From the entries below, return only the lines starting at the one that contains "discount: 5% = 129.15 -> 5% = 386.85" and ending at the one that contains "total: 82.55 -> 68.57", exactly as they stand.

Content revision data
================================

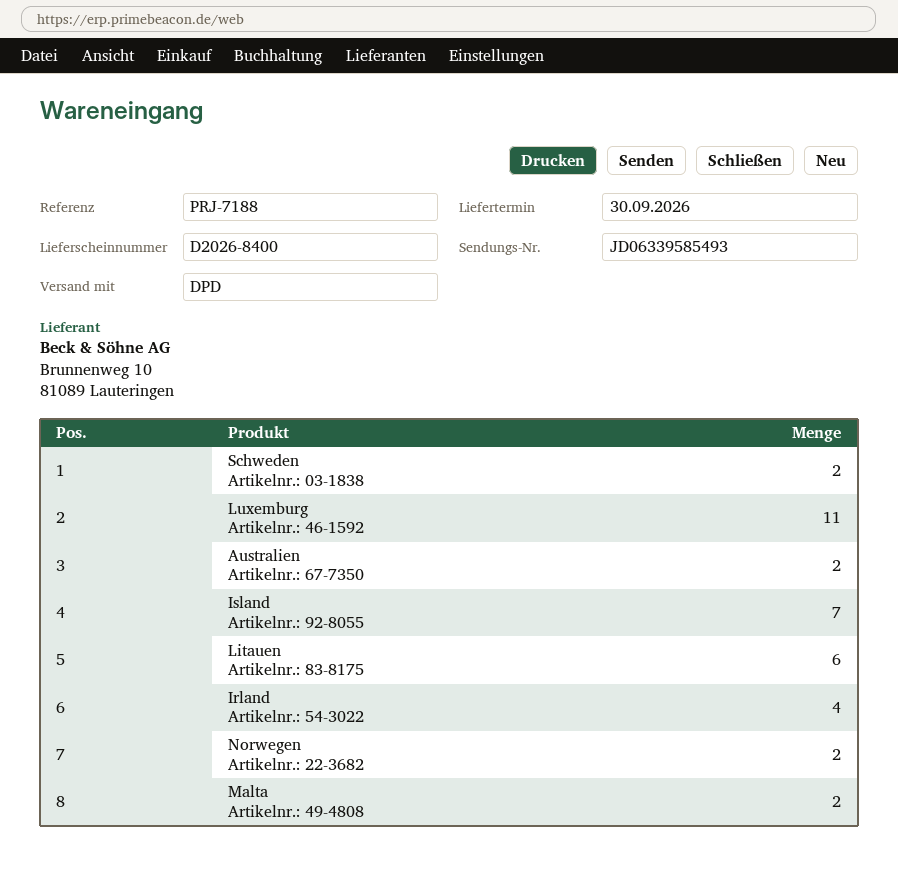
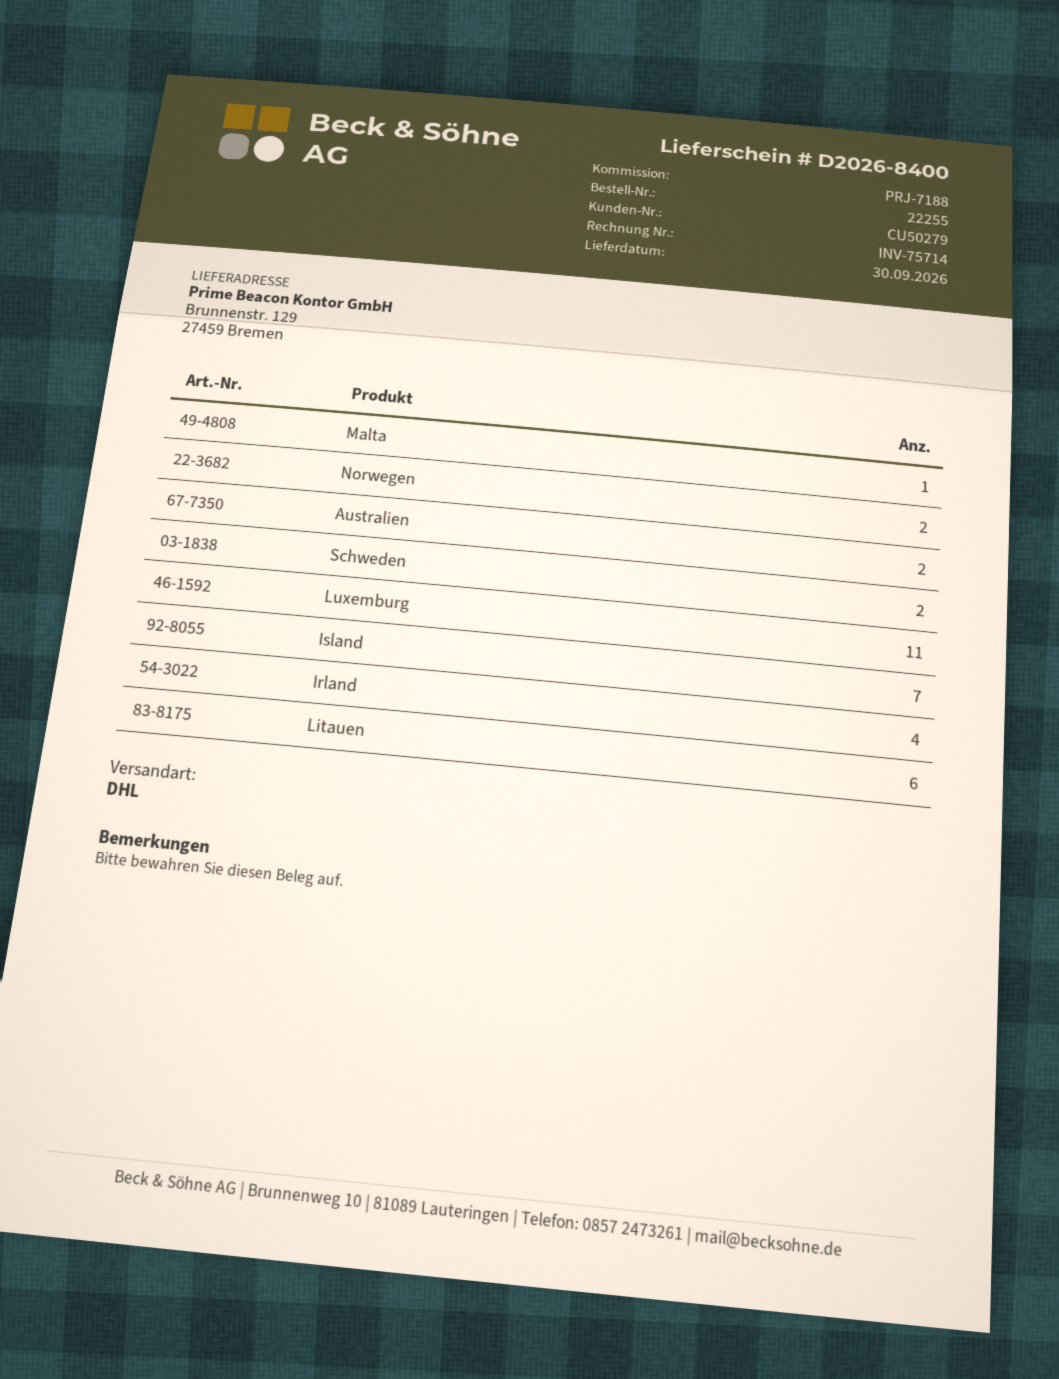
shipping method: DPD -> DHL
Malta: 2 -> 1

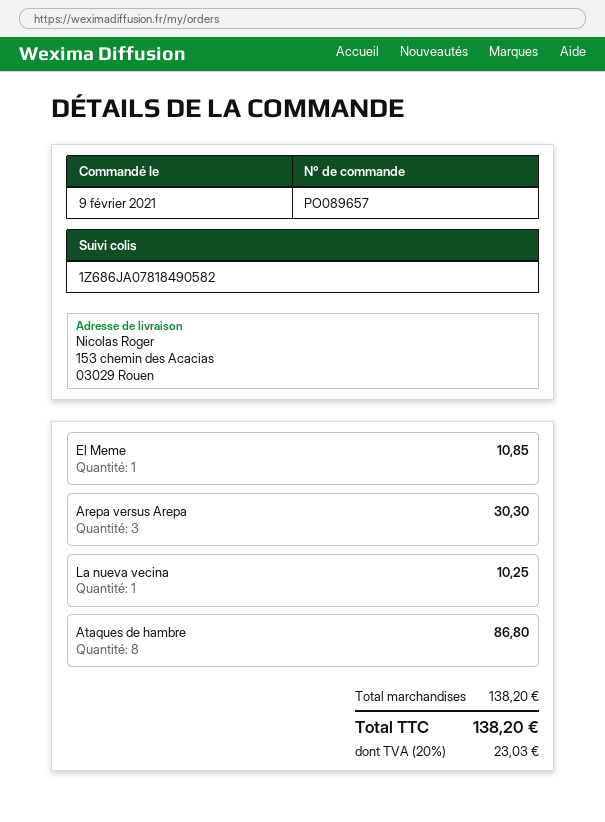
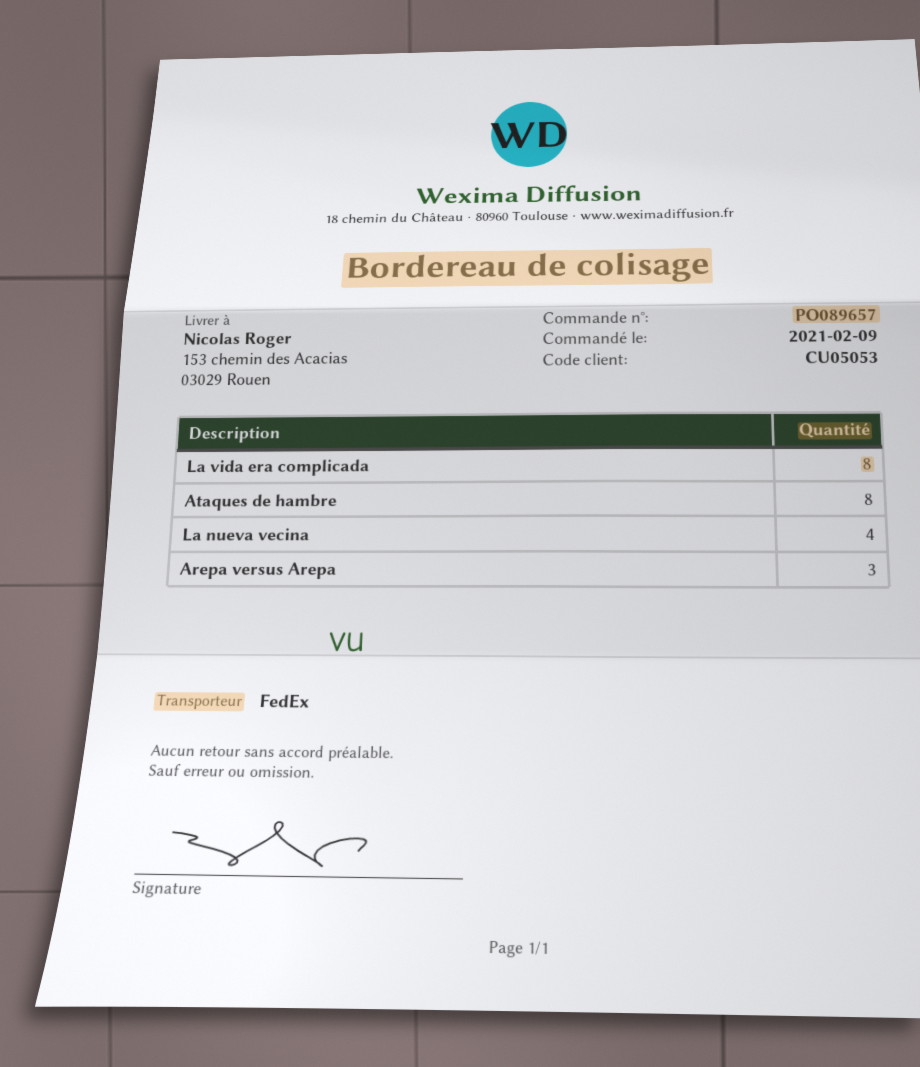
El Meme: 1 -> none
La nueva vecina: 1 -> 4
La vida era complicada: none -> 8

================================

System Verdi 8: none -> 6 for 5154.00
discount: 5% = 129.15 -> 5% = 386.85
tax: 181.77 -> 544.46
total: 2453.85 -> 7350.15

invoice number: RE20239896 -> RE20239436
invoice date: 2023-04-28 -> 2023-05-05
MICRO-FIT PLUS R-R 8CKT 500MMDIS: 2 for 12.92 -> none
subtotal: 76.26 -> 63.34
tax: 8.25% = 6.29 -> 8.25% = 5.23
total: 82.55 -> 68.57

================================

### Solution
discount: 5% = 129.15 -> 5% = 386.85
tax: 181.77 -> 544.46
total: 2453.85 -> 7350.15

invoice number: RE20239896 -> RE20239436
invoice date: 2023-04-28 -> 2023-05-05
MICRO-FIT PLUS R-R 8CKT 500MMDIS: 2 for 12.92 -> none
subtotal: 76.26 -> 63.34
tax: 8.25% = 6.29 -> 8.25% = 5.23
total: 82.55 -> 68.57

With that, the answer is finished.